Они вошли. На них дохнуло теплом и душным ароматом амбры и сандала. На купольном своде аббатства цветовой орган в эту минуту рисовал тропический закат. Шестнадцать сексофонистов исполняли номер, давно всеми любимый: «Обшарьте целый свет — такой бутыли нет, как милая бутыль моя». На лощеном полу двигались в файв-степе четыреста пар. Линайна с Генри тут же составили четыреста первую. Как мелодичные коты под луной, взвывали сексофоны, стонали в альтовом и теноровом регистрах, точно в смертной муке любви.
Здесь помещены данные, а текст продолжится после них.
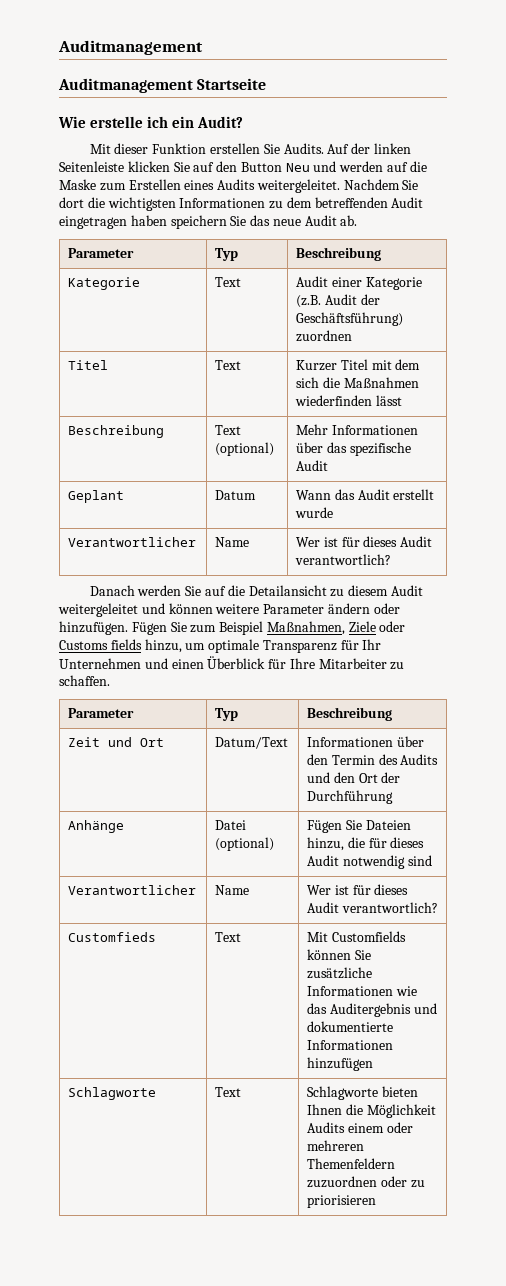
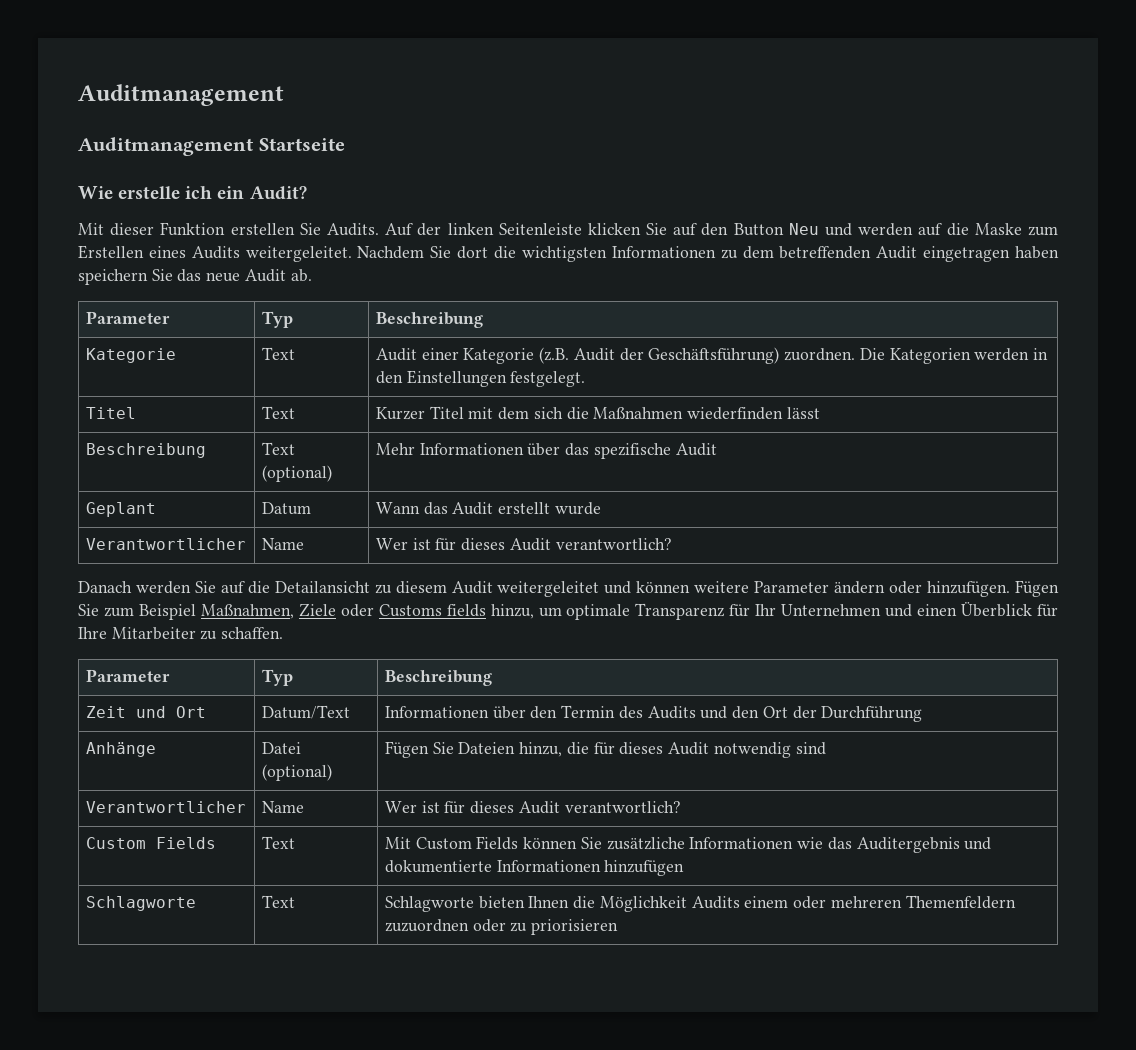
- Kategorie | Text | Audit einer Kategorie (z.B. Audit der Geschäftsführung) zuordnen
+ Kategorie | Text | Audit einer Kategorie (z.B. Audit der Geschäftsführung) zuordnen. Die Kategorien werden in den Einstellungen festgelegt.
- Customfieds | Text | Mit Customfields können Sie zusätzliche Informationen wie das Auditergebnis und dokumentierte Informationen hinzufügen
+ Custom Fields | Text | Mit Custom Fields können Sie zusätzliche Informationen wie das Auditergebnis und dokumentierte Informationen hinzufügen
Изобилуя обертонами, их вибрирующий хор рос, возносился к кульминации, звучал все громче, громче — и наконец, по взмаху руки дирижера, грянула финальная сверхчеловеческая, неземная нота, отбросивши в небытие шестнадцать дудящих людишек, — грянул гром в ля-бемоль-мажоре. Затем, почти что в бездыханности, почти что в темноте, последовало плавное спадание, диминуэндо — медленное, четвертями тона, нисхожденье в доминантовый аккорд, нескончаемо и тихо шепчущий поверх биенья ритма (в размере 5/4 и наполняющий секунды напряженным ожиданием. И вот томление разрешилось, взорвалось, брызнуло солнечным восходом, и все шестнадцать заголосили:

Бутыль моя, зачем нас разлучили? Укупорюсь опять в моей бутыли. Там вечная весна, небес голубизна, Лазурное блаженство забытья. Обшарьте целый свет — такой бутыли нет, Как милая бутыль моя.

Линайна и Генри замысловато двигались по кругу вместе с остальными четырьмястами парами — и в то же время пребывали в другом мире, в теплом, роскошно цветном, бесконечно радушном, праздничном мире сомы. Как добры, как хороши собой, как восхитительно-забавны все вокруг! «Бутыль моя, зачем нас разлучили?…» Но для Линайны и для Генри разлука эта кончилась… Они уже укупорились наглухо, надежно — вернулись под ясные небеса, в лазурное забытье. Изнемогшие шестнадцать положили свои сексофоны, и аппарат синтетической музыки вступил самоновейшим медленным мальтузианским блюзом, — и колыхало, баюкало Генри с Линайной, словно пару эмбрионов-близнецов на обутыленных волнах кровезаменителя.